The fact that the seed of European resistance against fascism took root in spite of this inhuman situation, within this discordant, disconnected jumble of humanity, exhausted by hardships and periodic massacres, is extremely important and unprecedented. It deserves careful study, so that we may clarify its limits and its significance. Resistance in the concentration camps, like that which developed in the Polish ghettos, should be counted among the greatest victories of the spirit over the flesh, among the most heroic endeavors in human history—which are also the most desperate, the ones where people fight without any support, where no hope of victory sustains the fighters or renews their strength.

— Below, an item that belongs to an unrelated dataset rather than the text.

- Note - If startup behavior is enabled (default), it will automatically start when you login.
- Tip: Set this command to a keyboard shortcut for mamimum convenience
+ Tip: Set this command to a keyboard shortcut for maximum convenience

The organization of resistance in the concentration camps was difficult not just because of the constant hunger, the hard work, and the consequent physical exhaustion—there were other, equally grave
obstacles.
It was impossible, or very dangerous, to communicate with the outside world, not only to maintain relations with the centers of resistance that had been set up everywhere in the countries occupied by the Germans but even just to receive news from the outside or send it. Of course, there were no weapons, nor was there the money or the means to procure them. Every camp had a branch of the dreaded Gestapo, disguised under the name “Political Department” or “Work Office”; it relied on the services of numerous spies, chosen from among the prisoners, so that any word, any mention of an organization of defense could lead to accusations and extremely harsh collective reprisals. This atmosphere of suspicion, of mutual distrust, poisoned any attempt at human relations and contributed to the erosion of any will to opposition. Finally, the population of the camps was very diverse. Unsurprisingly, the SS commanders in charge of the concentration camps strove to maintain a permanent Babel of languages and nationalities. But that wasn’t all. We must remember that the prisoners in the camps belonged to three main categories (not to mention many minor ones): political prisoners, Jews, and common criminals.

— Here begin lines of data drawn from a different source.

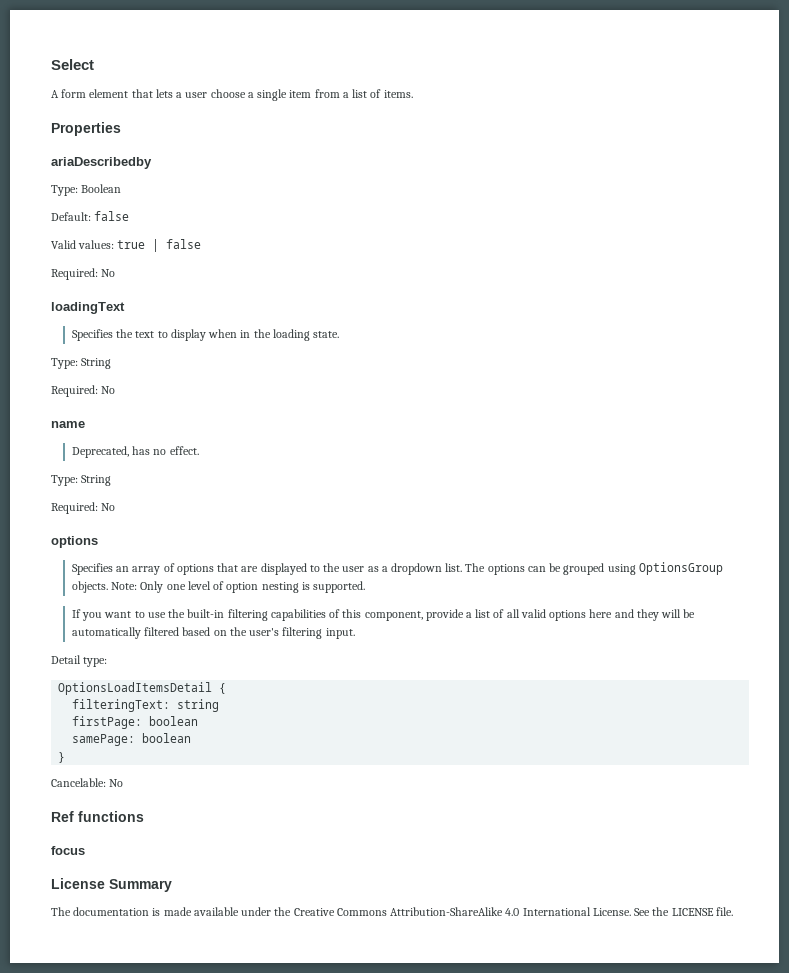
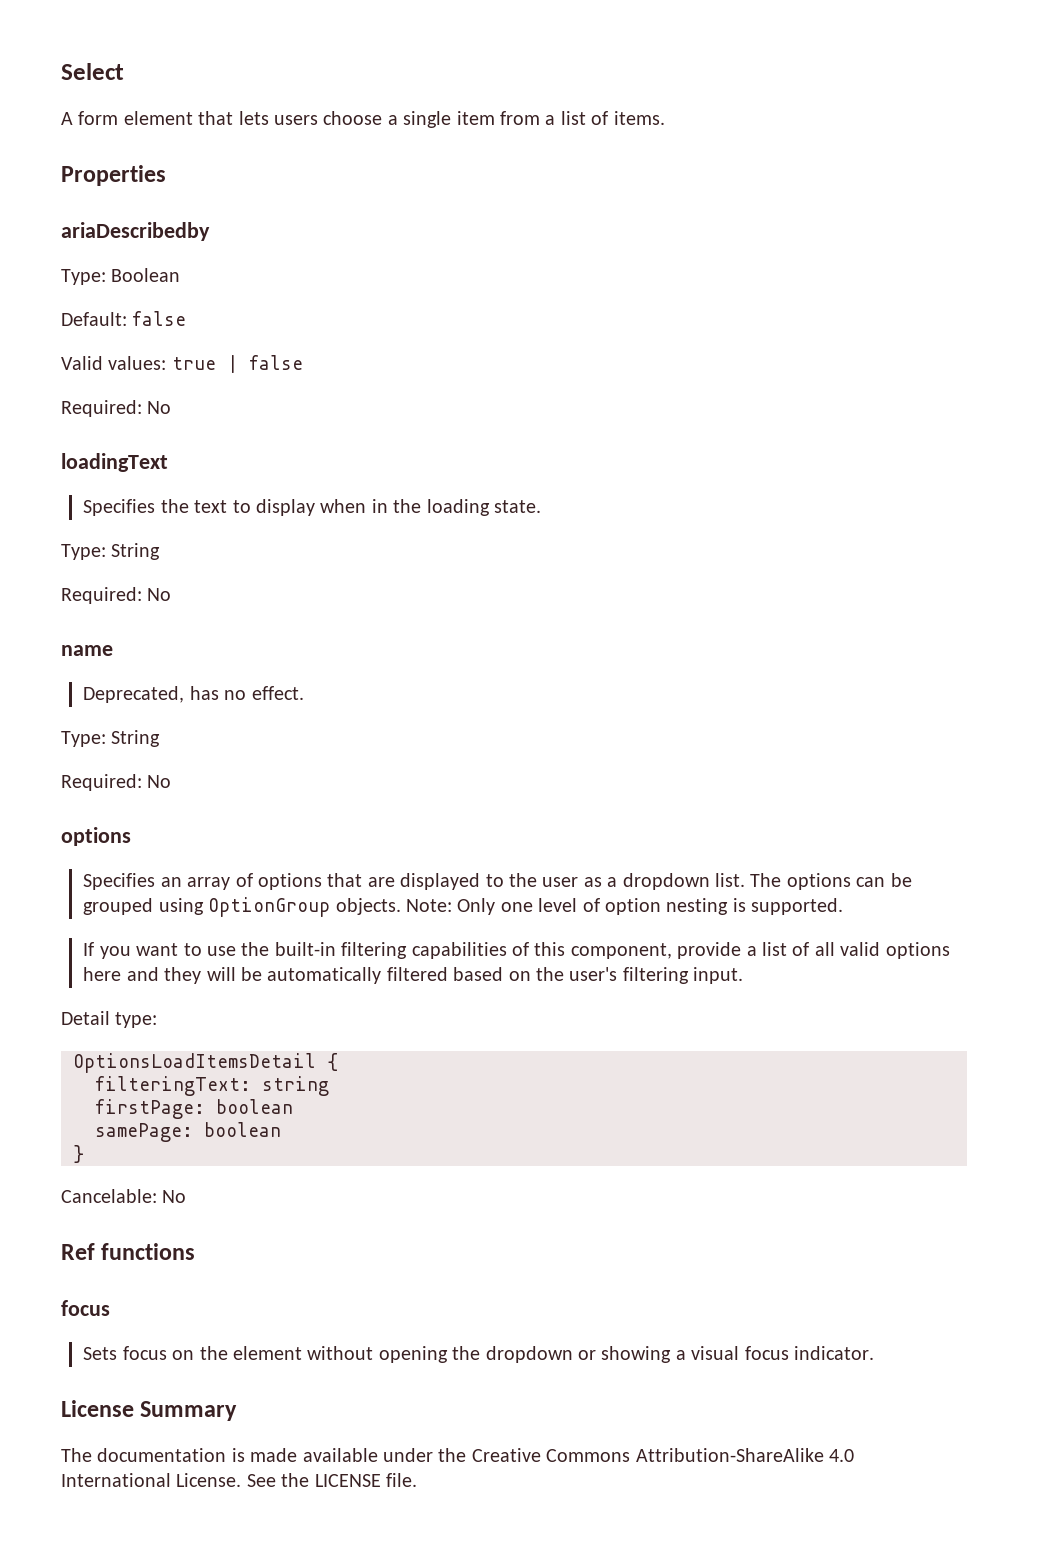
- A form element that lets a user choose a single item from a list of items.
+ A form element that lets users choose a single item from a list of items.
- The options can be grouped using OptionsGroup objects.
+ The options can be grouped using OptionGroup objects.
+ Sets focus on the element without opening the dropdown or showing a visual focus indicator.

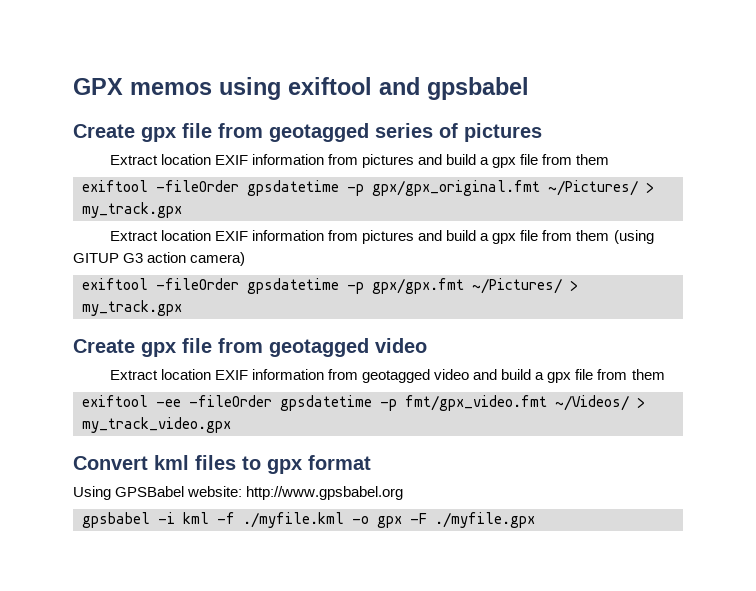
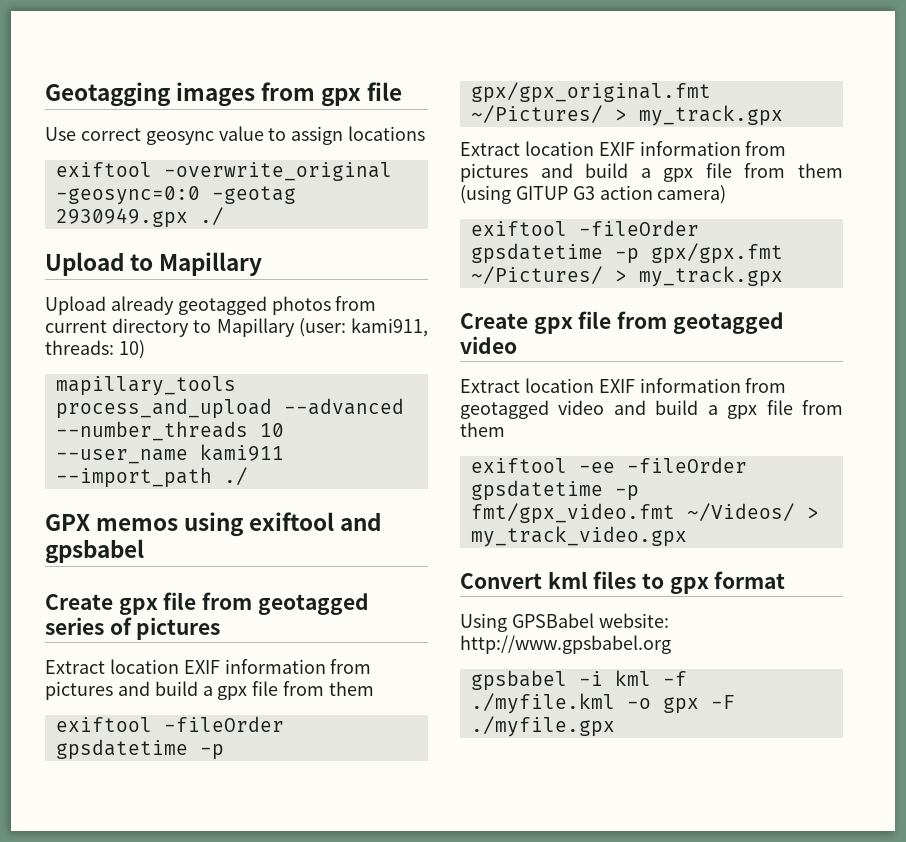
+ Geotagging images from gpx file
+ Use correct geosync value to assign locations
+ exiftool -overwrite_original -geosync=0:0 -geotag 2930949.gpx ./
+ Upload to Mapillary
+ Upload already geotagged photos from current directory to Mapillary (user: kami911, threads: 10)
+ mapillary_tools process_and_upload --advanced --number_threads 10 --user_name kami911 --import_path ./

The last, the so-called green triangles, because of the color of their identification badges, were for the most part hardened German criminals, repeat offenders, who had been removed from prison and offered positions of privilege in the concentration camps. In spite of their unruliness and lack of discipline, in the hands of the SS they turned out to be the most useful tools of oppression, corruption, and espionage, and the most immediate enemies of the political prisoners and the Jews. Significantly, after the defeat of Stalingrad, a large number of the greens were released en masse from the camps and enrolled in the SS fighting units. Since the internal management of the camps was assigned to the prisoners themselves, many camps witnessed a secret power struggle between the greens and the reds (that is, the political prisoners). The reds were strengthened by their conspiratorial experience and their strong anti-Nazi determination, the greens by their better physical condition and by the support of the SS. Self-defense or opposition cells could be established by the other two categories only in those camps where the greens had lost out.